Data:
- - -

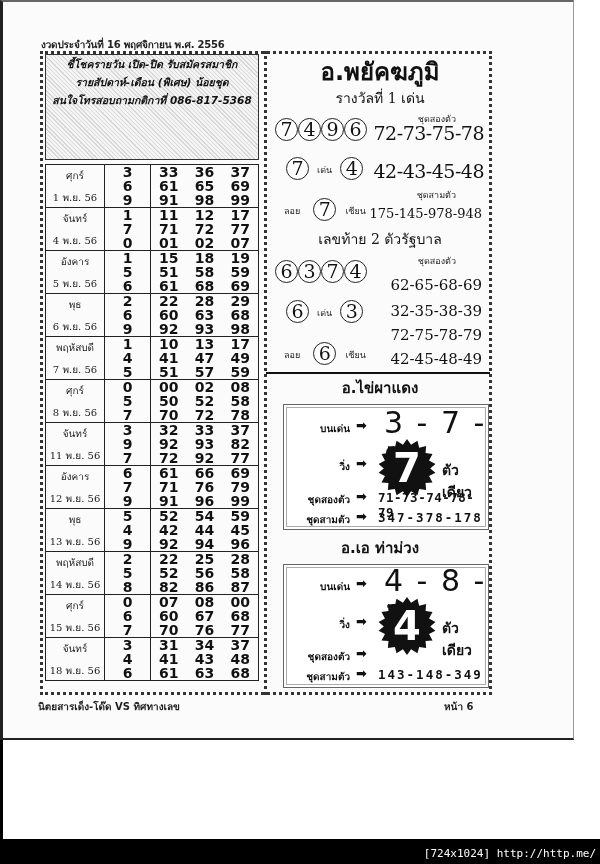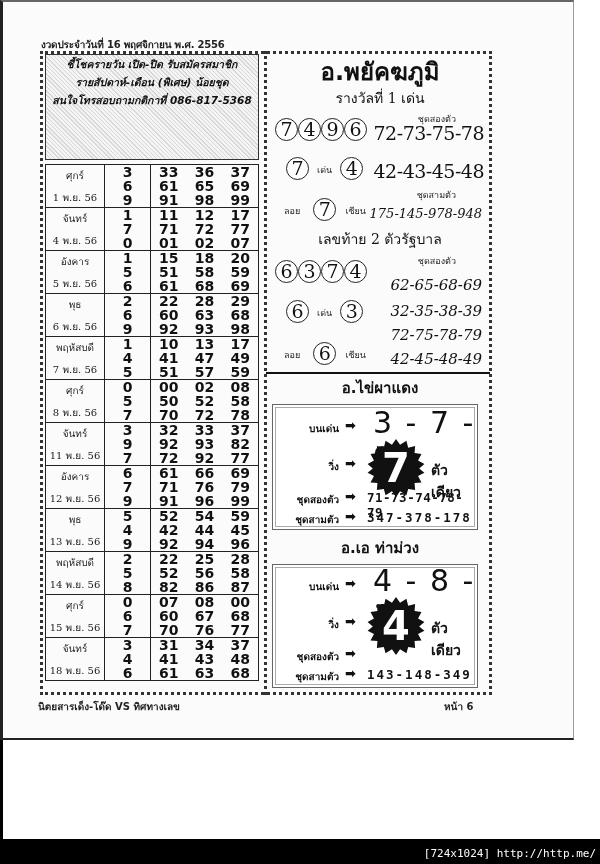"175-145-978-948" .mid-num { font-style: italic -> none }
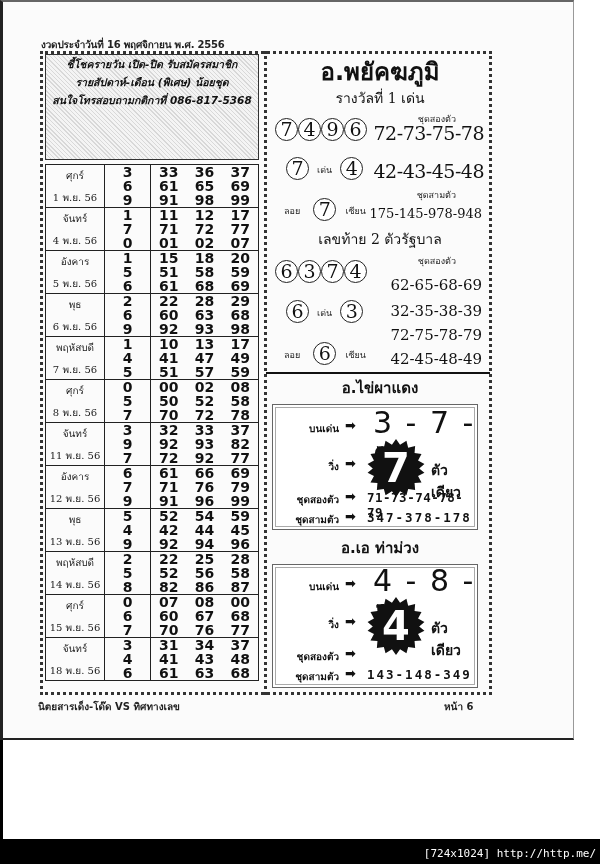"20" td.num { text: 20 -> 19 }
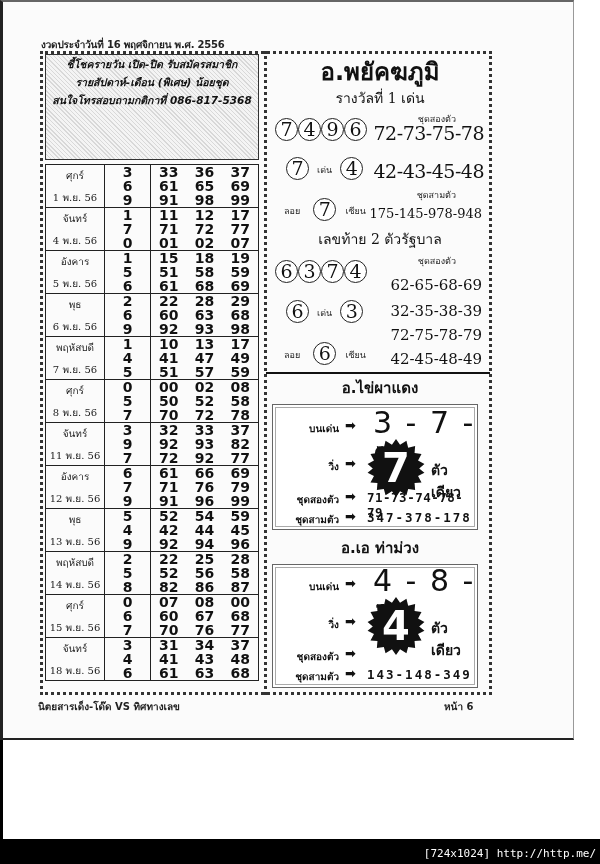"บนเด่น" .pred-box { left: 272px -> 283px }
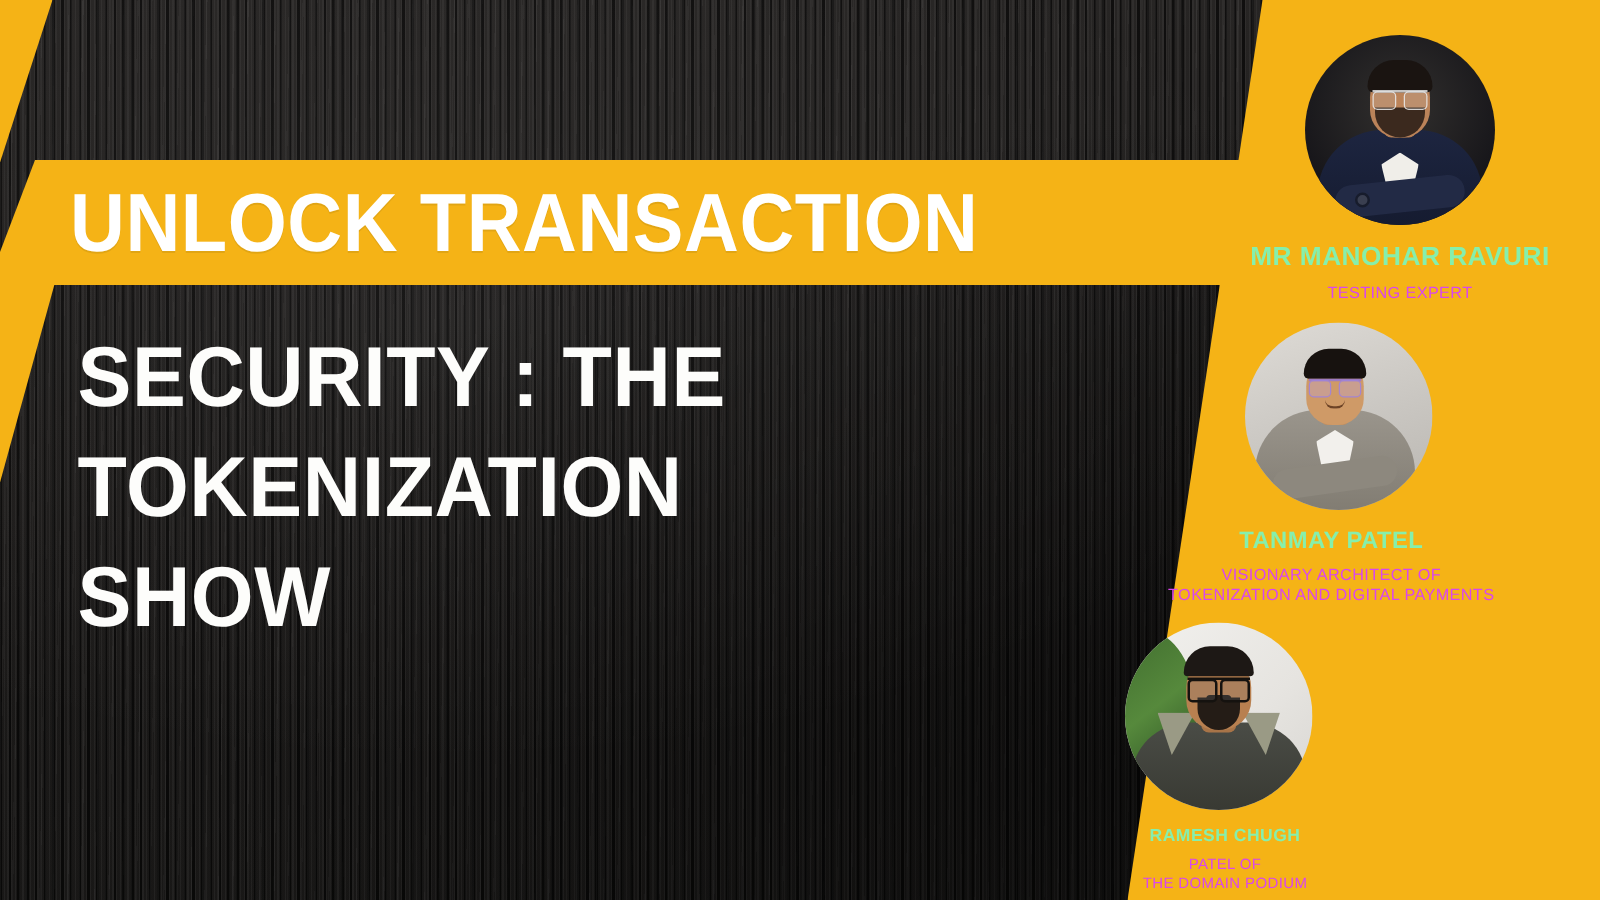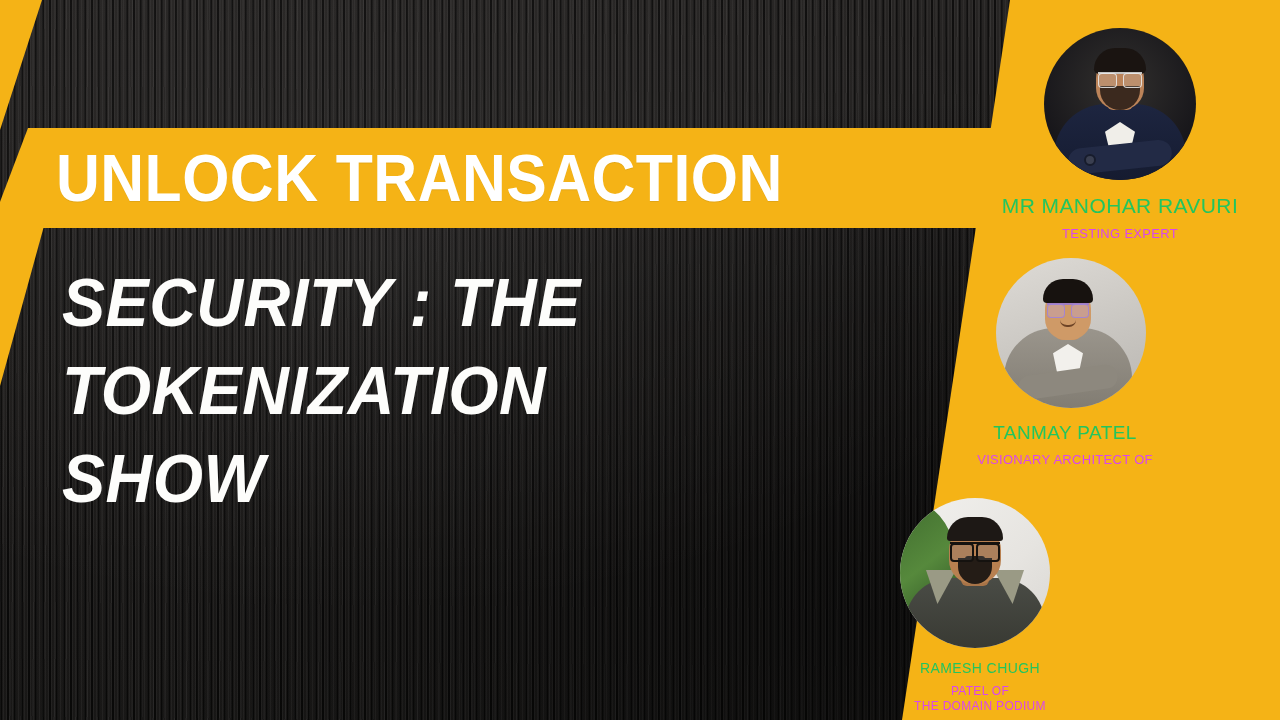"MR MANOHAR RAVURI" .speaker .sname { color: #22c55e -> #86efac; font-weight: 400 -> 700 }
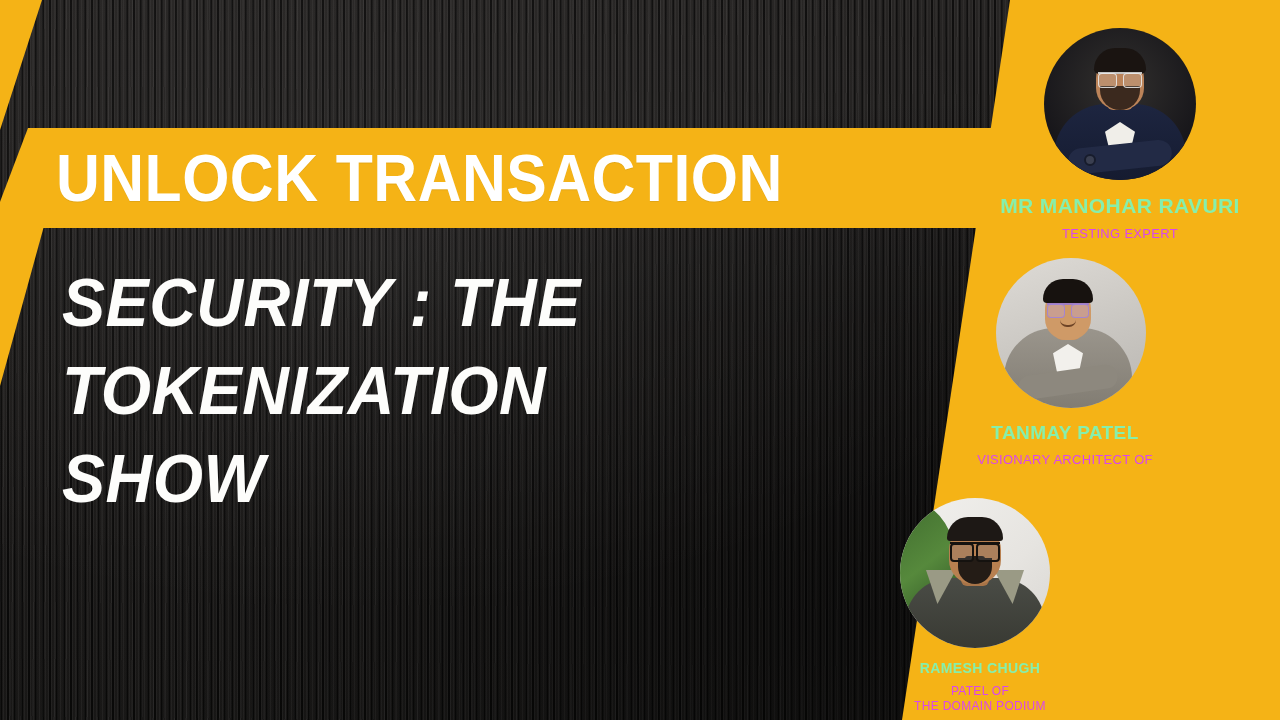"SECURITY : THE" .headline-main { font-style: italic -> none }
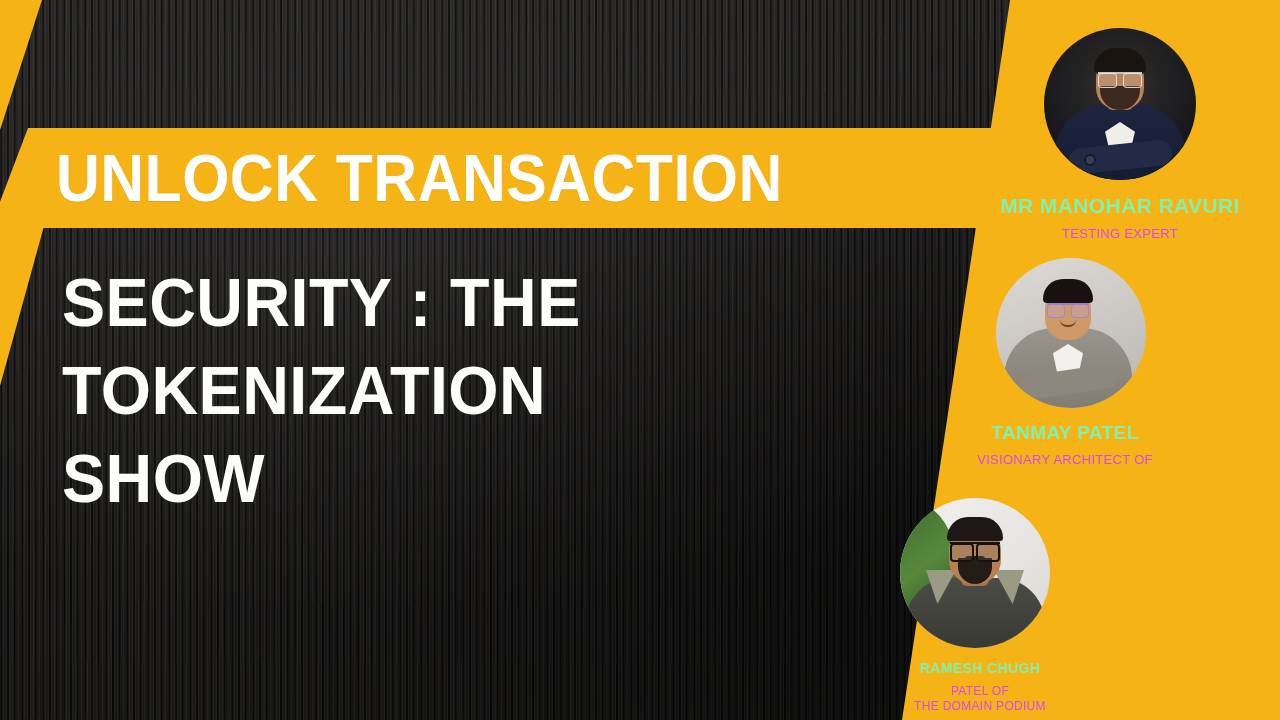"TOKENIZATION AND DIGITAL PAYMENTS" div { html: none -> <div>TOKENIZATION AND DIGITAL PAYMENTS</div> }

- - -

Work task:
The whole of the data needs to be copied word for word, though not its pictures.

Written answer:
"175-145-978-948" .mid-num { font-style: italic -> none }
"20" td.num { text: 20 -> 19 }
"บนเด่น" .pred-box { left: 272px -> 283px }
"MR MANOHAR RAVURI" .speaker .sname { color: #22c55e -> #86efac; font-weight: 400 -> 700 }
"SECURITY : THE" .headline-main { font-style: italic -> none }
"TOKENIZATION AND DIGITAL PAYMENTS" div { html: none -> <div>TOKENIZATION AND DIGITAL PAYMENTS</div> }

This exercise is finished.